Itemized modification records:
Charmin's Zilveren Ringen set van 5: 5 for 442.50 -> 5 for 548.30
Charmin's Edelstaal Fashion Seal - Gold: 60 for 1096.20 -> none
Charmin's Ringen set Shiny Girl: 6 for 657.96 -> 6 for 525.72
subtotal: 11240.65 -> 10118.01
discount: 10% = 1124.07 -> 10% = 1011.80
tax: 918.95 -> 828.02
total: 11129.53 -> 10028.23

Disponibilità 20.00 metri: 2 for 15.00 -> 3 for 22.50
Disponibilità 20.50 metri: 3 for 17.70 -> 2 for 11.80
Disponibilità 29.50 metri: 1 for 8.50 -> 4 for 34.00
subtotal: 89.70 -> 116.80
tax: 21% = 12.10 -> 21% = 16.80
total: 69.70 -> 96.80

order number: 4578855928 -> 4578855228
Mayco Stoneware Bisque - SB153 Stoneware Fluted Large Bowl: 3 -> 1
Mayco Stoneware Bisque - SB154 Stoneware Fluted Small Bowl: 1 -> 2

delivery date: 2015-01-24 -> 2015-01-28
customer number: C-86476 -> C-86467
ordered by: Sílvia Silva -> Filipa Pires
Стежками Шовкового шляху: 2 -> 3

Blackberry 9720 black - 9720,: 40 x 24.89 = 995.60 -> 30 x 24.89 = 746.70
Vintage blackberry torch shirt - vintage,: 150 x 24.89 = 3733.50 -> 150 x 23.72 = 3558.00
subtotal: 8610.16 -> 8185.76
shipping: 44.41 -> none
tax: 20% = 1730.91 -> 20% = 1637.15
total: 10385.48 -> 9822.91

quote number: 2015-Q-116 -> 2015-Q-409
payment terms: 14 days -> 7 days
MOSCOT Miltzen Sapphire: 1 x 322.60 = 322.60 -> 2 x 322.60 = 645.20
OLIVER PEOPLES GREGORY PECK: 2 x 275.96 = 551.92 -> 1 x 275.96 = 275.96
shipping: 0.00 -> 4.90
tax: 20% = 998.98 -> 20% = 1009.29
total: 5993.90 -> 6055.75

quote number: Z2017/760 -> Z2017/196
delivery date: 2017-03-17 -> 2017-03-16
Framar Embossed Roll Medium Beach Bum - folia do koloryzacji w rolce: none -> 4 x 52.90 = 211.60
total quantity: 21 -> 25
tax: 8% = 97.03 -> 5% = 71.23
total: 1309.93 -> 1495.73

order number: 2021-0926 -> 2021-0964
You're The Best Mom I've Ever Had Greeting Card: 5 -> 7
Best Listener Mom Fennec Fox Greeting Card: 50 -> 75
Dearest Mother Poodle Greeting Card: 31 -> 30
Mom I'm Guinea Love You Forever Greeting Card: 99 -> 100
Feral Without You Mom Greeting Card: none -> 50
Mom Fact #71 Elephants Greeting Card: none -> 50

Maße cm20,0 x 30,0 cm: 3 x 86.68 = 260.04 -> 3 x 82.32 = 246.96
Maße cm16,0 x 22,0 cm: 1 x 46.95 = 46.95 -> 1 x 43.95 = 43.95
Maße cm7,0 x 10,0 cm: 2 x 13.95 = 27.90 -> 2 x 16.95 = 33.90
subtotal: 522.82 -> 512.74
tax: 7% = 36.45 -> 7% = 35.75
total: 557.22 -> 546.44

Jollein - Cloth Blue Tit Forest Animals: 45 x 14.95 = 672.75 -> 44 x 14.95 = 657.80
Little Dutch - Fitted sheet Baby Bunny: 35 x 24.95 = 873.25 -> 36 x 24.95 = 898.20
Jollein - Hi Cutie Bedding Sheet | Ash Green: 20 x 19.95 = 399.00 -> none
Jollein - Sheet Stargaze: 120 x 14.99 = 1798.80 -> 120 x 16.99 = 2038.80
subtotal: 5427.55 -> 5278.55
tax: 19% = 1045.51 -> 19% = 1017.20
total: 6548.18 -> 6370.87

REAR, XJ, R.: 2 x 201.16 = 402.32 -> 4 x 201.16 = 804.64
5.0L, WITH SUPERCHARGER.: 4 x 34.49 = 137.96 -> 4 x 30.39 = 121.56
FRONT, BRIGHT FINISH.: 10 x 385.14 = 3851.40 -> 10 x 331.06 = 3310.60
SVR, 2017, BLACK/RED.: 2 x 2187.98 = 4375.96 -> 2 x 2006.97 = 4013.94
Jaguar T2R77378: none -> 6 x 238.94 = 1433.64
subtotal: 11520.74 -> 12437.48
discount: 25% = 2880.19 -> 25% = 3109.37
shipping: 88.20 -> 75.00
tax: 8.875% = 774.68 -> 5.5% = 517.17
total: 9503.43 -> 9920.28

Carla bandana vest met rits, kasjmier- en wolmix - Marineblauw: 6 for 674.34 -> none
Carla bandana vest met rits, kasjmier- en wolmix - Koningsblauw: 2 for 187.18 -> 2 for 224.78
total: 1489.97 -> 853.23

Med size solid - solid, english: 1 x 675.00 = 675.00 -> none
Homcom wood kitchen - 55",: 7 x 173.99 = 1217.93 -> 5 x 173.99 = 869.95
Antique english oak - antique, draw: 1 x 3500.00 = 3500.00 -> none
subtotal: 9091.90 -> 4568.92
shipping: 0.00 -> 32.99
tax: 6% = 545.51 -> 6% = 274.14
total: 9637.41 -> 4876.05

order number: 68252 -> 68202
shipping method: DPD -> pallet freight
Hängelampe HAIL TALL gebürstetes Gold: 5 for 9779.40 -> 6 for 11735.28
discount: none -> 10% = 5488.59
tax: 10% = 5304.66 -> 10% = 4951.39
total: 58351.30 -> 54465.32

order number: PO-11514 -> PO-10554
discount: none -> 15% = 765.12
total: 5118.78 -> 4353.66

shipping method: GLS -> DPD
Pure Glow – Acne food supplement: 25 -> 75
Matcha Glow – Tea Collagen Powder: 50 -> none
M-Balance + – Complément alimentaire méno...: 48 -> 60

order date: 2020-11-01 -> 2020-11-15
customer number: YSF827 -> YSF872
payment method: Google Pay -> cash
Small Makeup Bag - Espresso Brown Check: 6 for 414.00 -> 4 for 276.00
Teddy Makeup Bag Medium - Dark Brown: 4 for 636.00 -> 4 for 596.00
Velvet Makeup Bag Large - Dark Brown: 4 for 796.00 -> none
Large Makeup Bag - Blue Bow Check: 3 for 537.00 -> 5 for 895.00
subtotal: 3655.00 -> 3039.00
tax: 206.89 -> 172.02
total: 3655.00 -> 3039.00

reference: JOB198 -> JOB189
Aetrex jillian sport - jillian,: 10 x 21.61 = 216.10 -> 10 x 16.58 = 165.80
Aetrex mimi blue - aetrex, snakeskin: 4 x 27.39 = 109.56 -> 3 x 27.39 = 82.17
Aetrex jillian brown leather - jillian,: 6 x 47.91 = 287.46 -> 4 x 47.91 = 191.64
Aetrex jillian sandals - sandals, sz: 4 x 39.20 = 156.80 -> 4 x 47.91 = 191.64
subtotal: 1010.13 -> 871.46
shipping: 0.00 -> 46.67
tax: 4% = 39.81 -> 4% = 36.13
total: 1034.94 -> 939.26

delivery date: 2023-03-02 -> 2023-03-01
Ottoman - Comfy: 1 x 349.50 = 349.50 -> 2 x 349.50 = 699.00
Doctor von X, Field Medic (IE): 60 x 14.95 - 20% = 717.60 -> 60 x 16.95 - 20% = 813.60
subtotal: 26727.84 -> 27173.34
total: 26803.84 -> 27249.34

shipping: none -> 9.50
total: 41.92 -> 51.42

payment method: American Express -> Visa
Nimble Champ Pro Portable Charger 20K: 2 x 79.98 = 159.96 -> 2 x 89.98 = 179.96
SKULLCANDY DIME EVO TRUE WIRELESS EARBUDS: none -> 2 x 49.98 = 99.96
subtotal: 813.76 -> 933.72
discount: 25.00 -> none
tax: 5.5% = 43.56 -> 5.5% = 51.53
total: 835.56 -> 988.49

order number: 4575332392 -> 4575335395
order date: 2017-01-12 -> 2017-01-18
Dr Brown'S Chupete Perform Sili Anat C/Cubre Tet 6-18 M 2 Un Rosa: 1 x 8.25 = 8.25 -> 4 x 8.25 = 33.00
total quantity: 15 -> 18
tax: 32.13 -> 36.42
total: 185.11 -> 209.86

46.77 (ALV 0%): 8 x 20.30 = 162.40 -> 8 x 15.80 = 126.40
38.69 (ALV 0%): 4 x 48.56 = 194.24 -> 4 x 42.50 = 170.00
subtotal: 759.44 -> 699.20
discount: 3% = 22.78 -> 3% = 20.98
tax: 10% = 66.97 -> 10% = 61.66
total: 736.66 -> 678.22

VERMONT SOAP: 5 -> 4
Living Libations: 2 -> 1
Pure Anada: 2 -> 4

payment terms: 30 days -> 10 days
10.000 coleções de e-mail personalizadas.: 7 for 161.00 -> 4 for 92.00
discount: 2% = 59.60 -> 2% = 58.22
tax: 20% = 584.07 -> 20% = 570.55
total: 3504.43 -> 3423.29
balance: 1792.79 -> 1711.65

__EXERCISE OBJECTIVE__.
The answer is the records above restated word for word from their opening line through the line that holds "tax: 918.95 -> 828.02", both included, and nothing else.

__SOLUTION__.
Charmin's Zilveren Ringen set van 5: 5 for 442.50 -> 5 for 548.30
Charmin's Edelstaal Fashion Seal - Gold: 60 for 1096.20 -> none
Charmin's Ringen set Shiny Girl: 6 for 657.96 -> 6 for 525.72
subtotal: 11240.65 -> 10118.01
discount: 10% = 1124.07 -> 10% = 1011.80
tax: 918.95 -> 828.02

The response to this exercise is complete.